Stored data Block Start

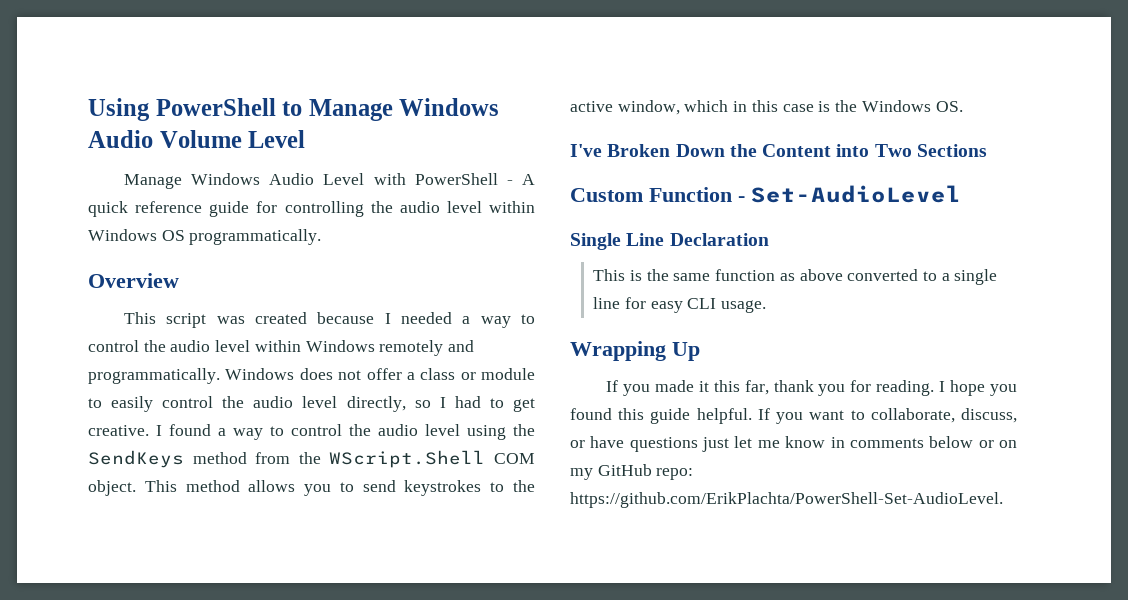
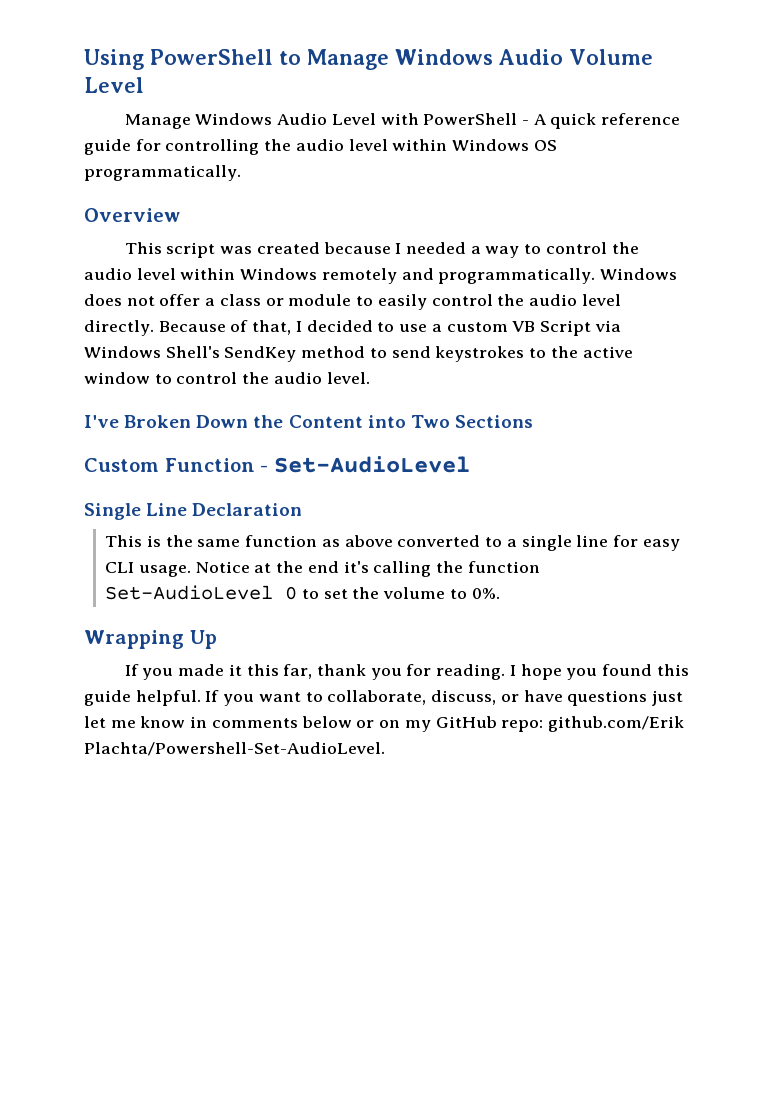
- Windows does not offer a class or module to easily control the audio level directly, so I had to get creative. I found a way to control the audio level using the SendKeys method from the WScript.Shell COM object. This method allows you to send keystrokes to the active window, which in this case is the Windows OS.
+ Windows does not offer a class or module to easily control the audio level directly. Because of that, I decided to use a custom VB Script via Windows Shell's SendKey method to send keystrokes to the active window to control the audio level.
+ Notice at the end it's calling the function Set-AudioLevel 0 to set the volume to 0%.
- If you want to collaborate, discuss, or have questions just let me know in comments below or on my GitHub repo: https://github.com/ErikPlachta/PowerShell-Set-AudioLevel.
+ If you want to collaborate, discuss, or have questions just let me know in comments below or on my GitHub repo: github.com/Erik Plachta/Powershell-Set-AudioLevel.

Stored data Block End

Work required =
Leave every picture out and output the records exactly.

Task solution =
- Windows does not offer a class or module to easily control the audio level directly, so I had to get creative. I found a way to control the audio level using the SendKeys method from the WScript.Shell COM object. This method allows you to send keystrokes to the active window, which in this case is the Windows OS.
+ Windows does not offer a class or module to easily control the audio level directly. Because of that, I decided to use a custom VB Script via Windows Shell's SendKey method to send keystrokes to the active window to control the audio level.
+ Notice at the end it's calling the function Set-AudioLevel 0 to set the volume to 0%.
- If you want to collaborate, discuss, or have questions just let me know in comments below or on my GitHub repo: https://github.com/ErikPlachta/PowerShell-Set-AudioLevel.
+ If you want to collaborate, discuss, or have questions just let me know in comments below or on my GitHub repo: github.com/Erik Plachta/Powershell-Set-AudioLevel.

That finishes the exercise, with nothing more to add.